'Tokyo Drift' redlines early, then comes to a screeching halt



'Fast and the Furious' is more action reel than movie.
By DAVID GERMAIN
AP MOVIE WRITER
A sequel in name and speed only, "The Fast and the Furious: Tokyo Drift" is a very expensive cinematic equivalent of foolhardy boys playing rough with their Hot Wheels cars -- while gorgeous, underdressed girls look on.
Sounds like the perfect movie for adolescent males.
The first two installments, "The Fast and the Furious" with Vin Diesel and Paul Walker and "2 Fast 2 Furious" with just Walker, had a few shreds of adult gravitas to go along with the racing engines, perhaps just because the actors were older.
"Tokyo Drift" is set in an infantile world where teens drive unbelievably garish and pumped-up cars with reckless impunity, while adults barely exist save for the occasional moment where the filmmakers want to show their young anti-heroes rebelling against authority.
The plot
The all-new cast is led by Lucas Black (Billy Bob Thornton's little buddy in 1996's "Sling Blade" and Thornton's starting quarterback in 2004's "Friday Night Lights"). Black's Sean Boswell is a 17-year-old speed freak whose antics have forced his single mom to continually move the family whenever he gets on the wrong side of the law.
The movie opens with its best action scene, an outrageously brash race through a housing development construction site between Sean in his vintage muscle car and a high school jock in an $80,000 beauty fresh off the showroom floor.
The resulting wreckage has Sean on the verge of juvenile hall. The only option to keep him out of jail is to ship him off to live with his dad, a military man stationed in Tokyo.
In what seems like his first few hours in Japan, Sean makes a best friend in peddler and hustler Twinkie (Bow Wow), finds a racing patron in Japanese-American Han (Sung Kang), falls for the beautiful Neela (Nathalie Kelley) and makes a mortal enemy of her nasty boyfriend, D.K. (Brian Tee).
Against D.K., who's the nephew of a Japanese mob boss (martial-arts legend Sonny Chiba), Sean gets his first taste of "drift" racing, in which drivers let momentum carry their vehicles sideways through sharp curves in parking garages or on mountain roads. It's kind of like spinning doughnuts and crazy-eights in the snow, only on dry, squealing pavement.
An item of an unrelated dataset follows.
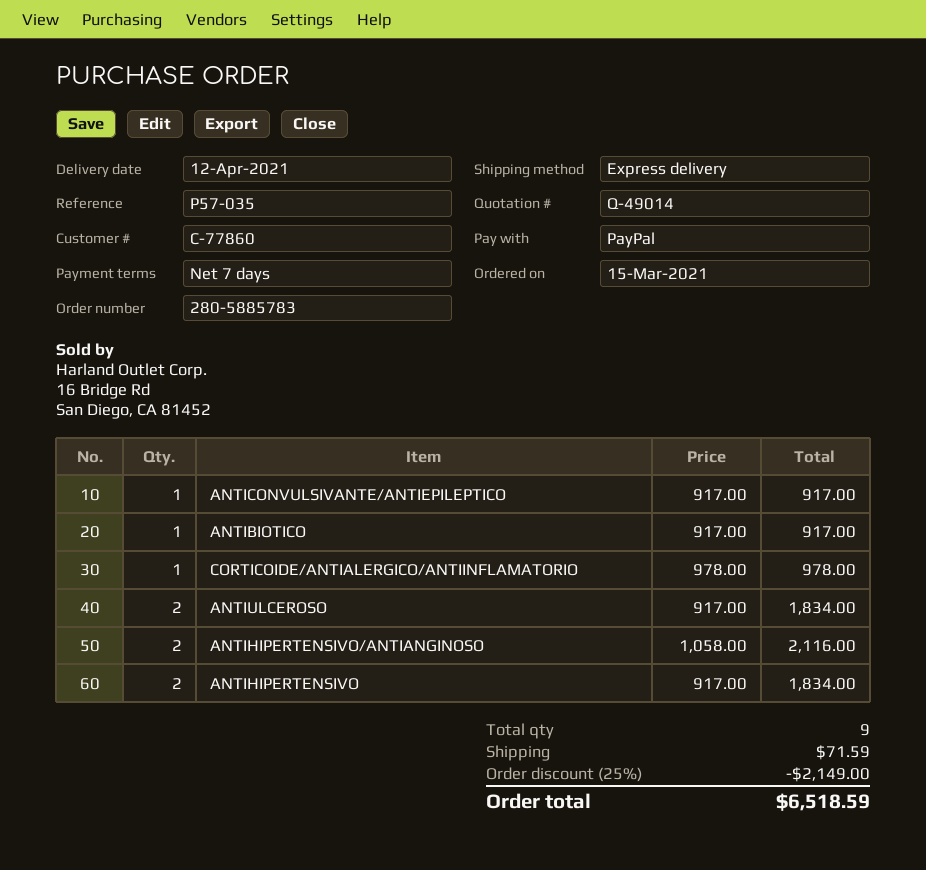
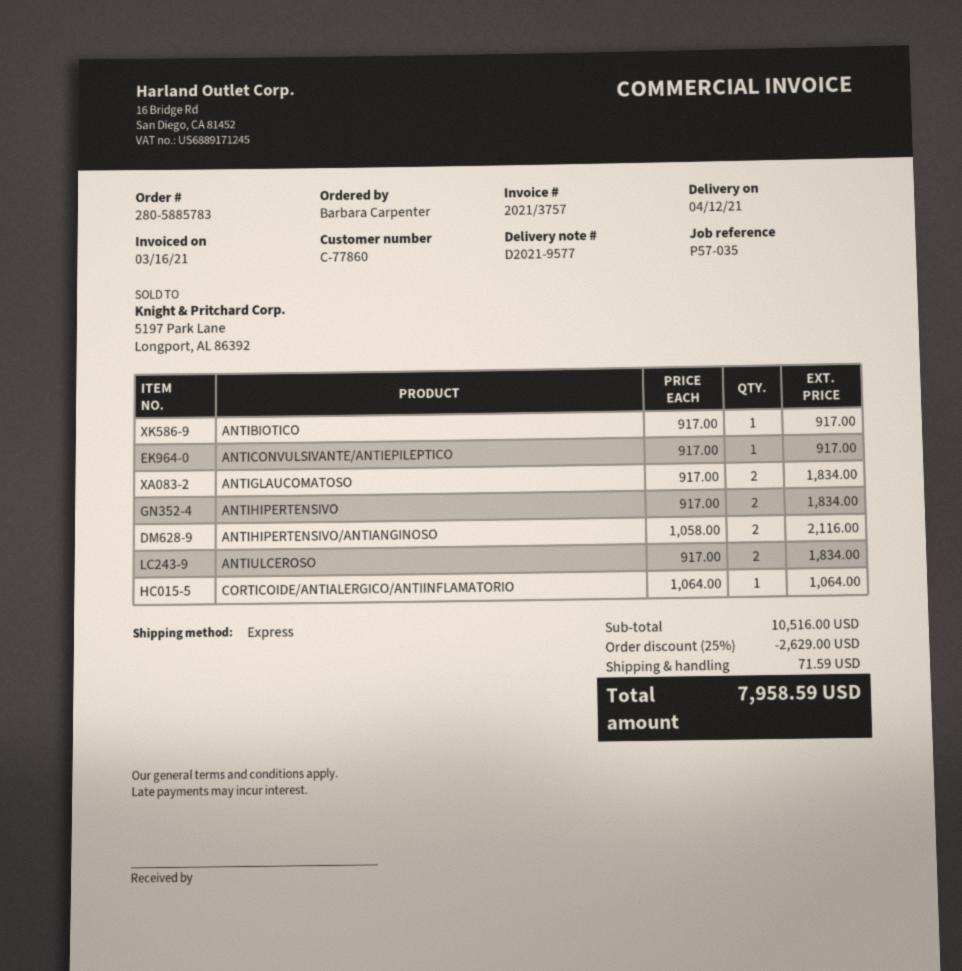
CORTICOIDE/ANTIALERGICO/ANTIINFLAMATORIO: 1 x 978.00 = 978.00 -> 1 x 1064.00 = 1064.00
ANTIGLAUCOMATOSO: none -> 2 x 917.00 = 1834.00
discount: 25% = 2149.00 -> 25% = 2629.00
total: 6518.59 -> 7958.59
The rest of the movie plays out like rebel without a phrase book as Sean rises in the ranks of the drift-racing scene and bad blood boils up for everyone.
Review
The thin story and thinner characters are just setups for the race sequences, which are punctuated by lavish parties where lithe women seem to outnumber the guys by a 5-to-1 ratio.
The cars are pretty in a sickly, candy-colored way, and of course, they make enough noise to drown out a 747 taking off. The race sequences initially look fresh but quickly grow repetitive as director Justin Lin presents scene after scene of sporty cars swerving around curves in such unison, it resembles synchronized swimming as much as racing.
The vehicles have more personality than most of the actors, who are called on to pose rather than perform. Kang, who co-starred in Lin's directing debut "Better Luck Tomorrow," is the strongest presence, managing to bring far more depth to Han than Chris Morgan's screenplay contains.
Lin made waves in the independent world with his 2002 teen drama "Better Luck Tomorrow," but since then, he's been firmly in Hollywood's pocket with the boxing tale "Annapolis" and now this.
Let's hope Lin's just cashing in while he can to position himself for more character-driven stories rather than taking whatever studios throw at him.
A surprise cameo at the end of "Tokyo Drift" is the movie's highlight, though it hints at the prospect of more to come in a franchise that needs to get off the road and let some better movies through.
"The Fast and the Furious: Tokyo Drift," a Universal release, is rated PG-13 for reckless and illegal behavior involving teens, violence, language and sexual content. Running time: 104 minutes. One and a half stars out of four.